So schmeckt Helgoland: Hummer & Co. machen die Nordseeinsel zum Feinschmeckerziel

Restaurants

 Helgoländer Knieper

© Kurverwaltung Helgoland

70 km vom Festland entfernt bietet Deutschlands einzige Hochseeinsel zwei ganz besondere kulinarische Köstlichkeiten: Fangfrischen Hummer und die als Knieper bekannten Scheren der Taschenkrebse. Die Helgoländer Delikatessen gehören zur Insel wie der freistehende Felsen "Lange Anna", die vorgelagerte Düne und der salzige Geschmack der steifen Nordseebrise. In den vielen Restaurants und auf den Sonnenterrassen kommen Hummer, Knieper und Co. immer frisch auf den Tisch. Und wer mag, kann sein Knieperbrötchen auch stilecht bei einem Ausflugstörn mit einem der berühmten Börteboote genießen.

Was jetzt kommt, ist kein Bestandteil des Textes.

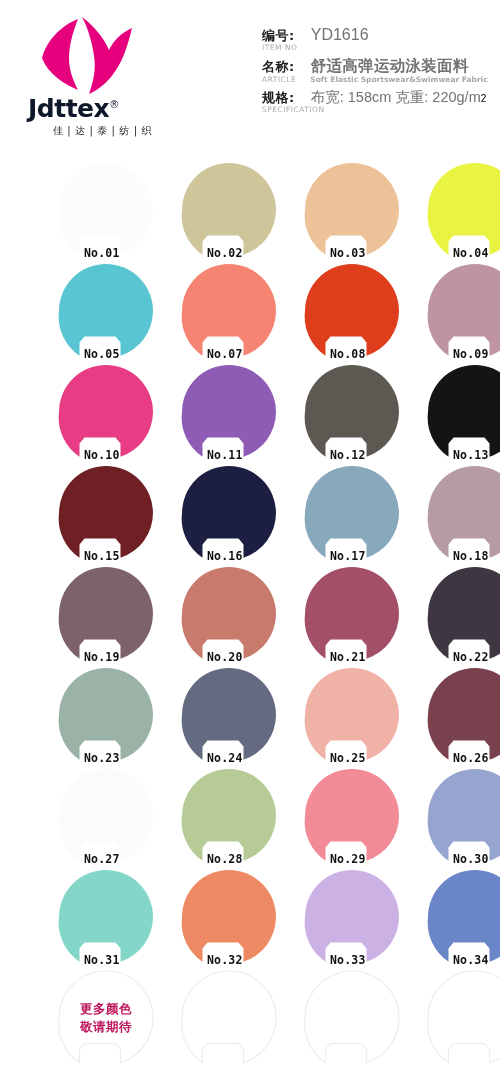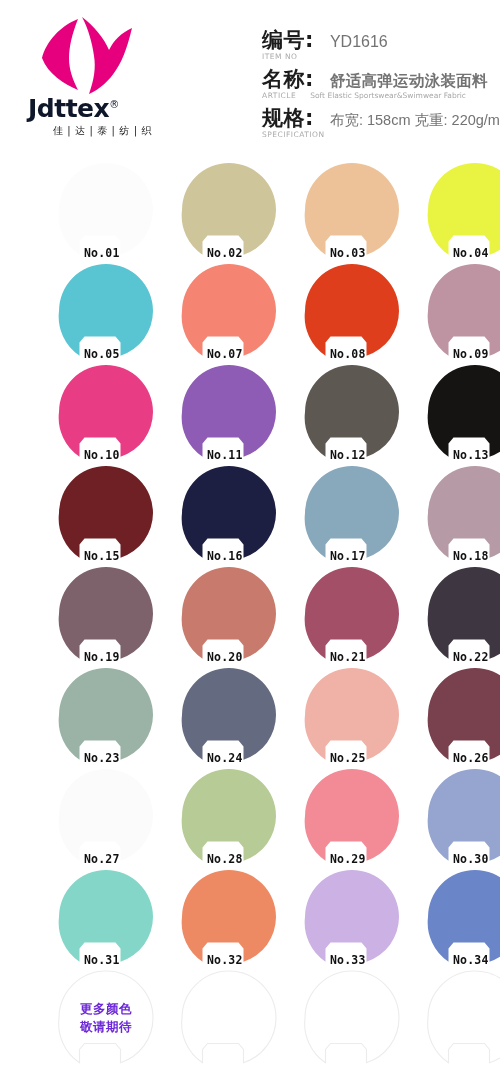--- a/index.html
+++ b/index.html
@@ -86,7 +86,7 @@
   .spec-label {
     font-family: "DejaVu Sans", sans-serif;
     font-weight: bold;
-    font-size: 21px;
+    font-size: 13px;
     color: #1c1c1c;
     letter-spacing: 0.5px;
   }

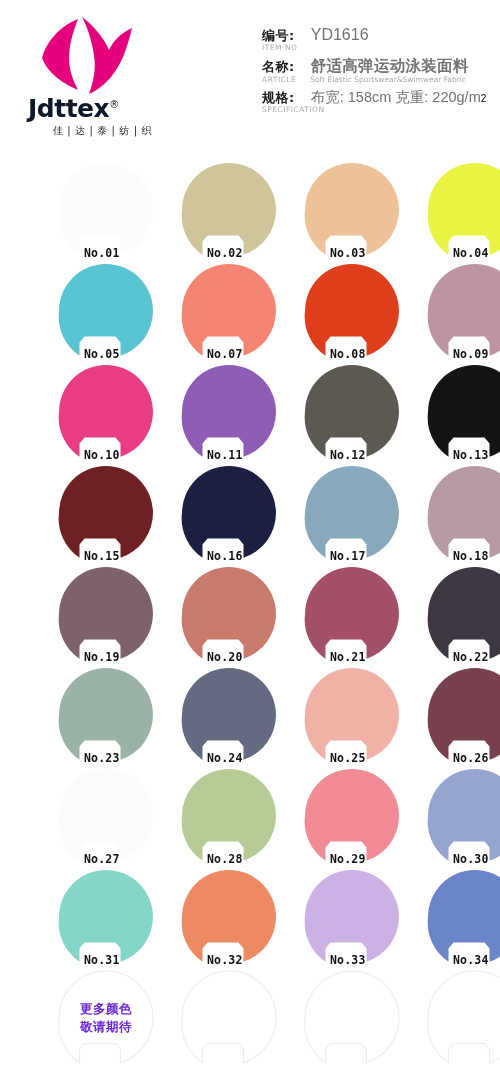--- a/index.html
+++ b/index.html
@@ -123,7 +123,7 @@
     font-size: 7.5px;
     color: #a8a8a8;
     margin-left: 14px;
-    font-weight: normal;
+    font-weight: bold;
     white-space: nowrap;
   }
   .sup {

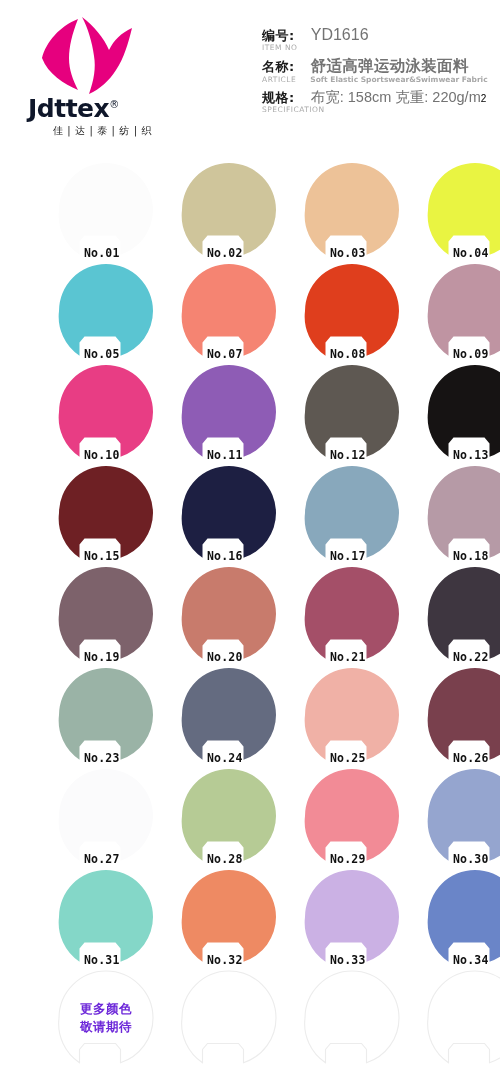--- a/index.html
+++ b/index.html
@@ -186,7 +186,7 @@
     font-family: "DejaVu Sans", sans-serif;
     font-size: 12.5px;
     font-weight: bold;
-    color: #6d28d9;
+    color: #be185d;
     line-height: 1.45;
     letter-spacing: 0.5px;
     white-space: nowrap;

Der Hummer bestimmt das Bild von Helgoland schon auf den ersten Blick – genauer: die bunten Hummerbuden am Hafen. Seit jeher wird der Hummer vor Helgoland gefischt. In den 1930er-Jahren waren es pro Jahr bis zu 80.000 Exemplare, heute sind es nur noch wenige Hundert. Die Population der Edelkrebse zu sichern, gehört zu den Aufgaben der Biologischen Anstalt Helgoland (BAH). In einer Züchtungshalle werden hier kleine Hummer aufgezogen – und zur Sommerzeit auf dem Felssockel der Buntsandsteininsel ausgewildert. Interessierte können die Arbeit der BAH mit einer Hummerpatenschaft unterstützen.